Fühlen

Trotz ihrer sehr unterschiedlichen Charaktere lebten Paul und Fritz während mindestens 25 Jahren in einer eheähnlichen Gemeinschaft. Fritz galt als ruhiger und gütiger Mensch; er war ein sachlich vermittelnder und zurückhaltender Stratege. Paul erwies sich als draufgängerisch und enthusiastisch, aber auch als starrköpfig, undiplomatisch, herrschsüchtig und schwermütig. Fritz wuchs nach dem frühen Tod seines Vaters in einem Frauenhaushalt auf und war glücklich mit seiner Familie und seinem Leben. Paul hingegen rieb sich an der elterlichen Frömmigkeit und Kontrolle.
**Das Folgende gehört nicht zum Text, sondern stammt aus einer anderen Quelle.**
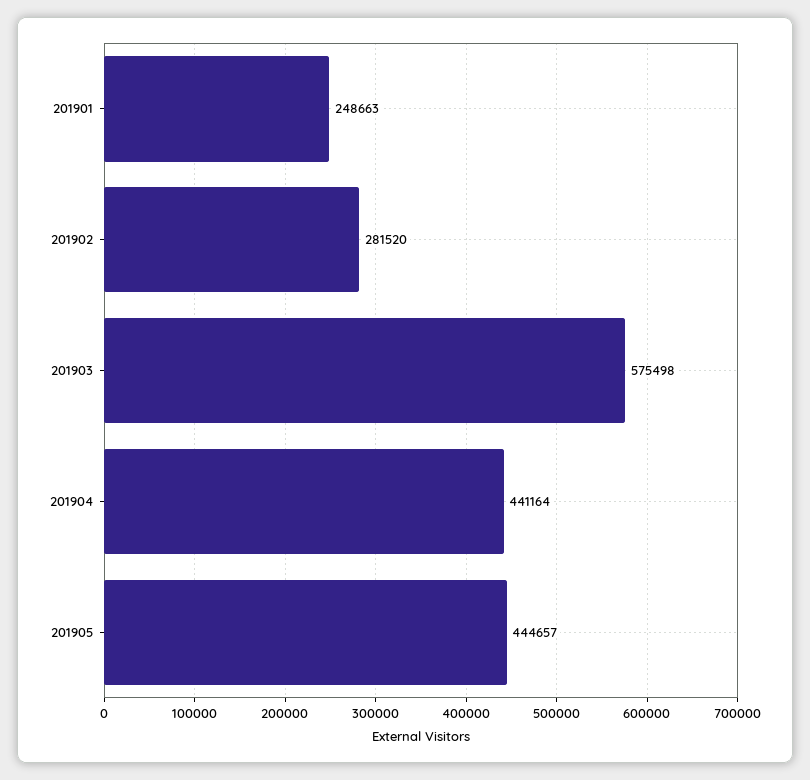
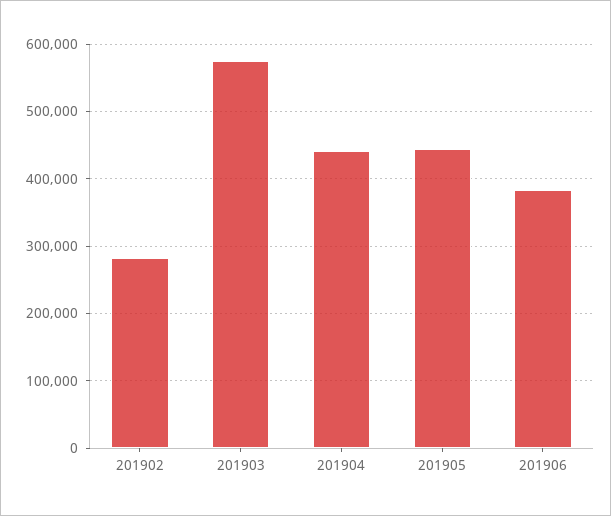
201901: 248663 -> none
201906: none -> 380000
Er lehnte kirchliche Religiosität ebenso ab wie auf demokratischen Prinzipien beruhende Arbeit in den Gremien von Kultur, Gesellschaft und Staat. In religiöser Hinsicht dachte Fritz anders, jedenfalls in den späten Jahren: "So fühle ich mich wohl geborgen in diesen Beziehungen zu einer geheimnisvollen göttlichen Macht und in den Hoffnungen, die aus dieser Quelle fliessen."1 Fritz verstand seine Tätigkeit in der Öffentlichkeit als Dienst an der guten Sache. Er war ein akribischer und arbeitsamer Gelehrter, während Paul, nicht minder fleissig, zu Spekulation und poetischem Überschwang neigte.

Pauls Wankelmut im Leben geht aus einem seiner Gedichte hervor2:

Mit mir selber nicht geeinigt
Und von Sorgen aufgestört,
Stets von dunklem Schmerz gepeinigt,
Unverstanden, ungehört.
In des Zweifels Sorge schweben,
Was ich tun, was lassen soll,
Und so schwindet hin das Leben
Freudenarm und kummervoll.

Josef Burri, April 2016

1

Fritz Sarasin 1941, 47.

2

Zitiert nach Fritz Sarasin 1929, 23.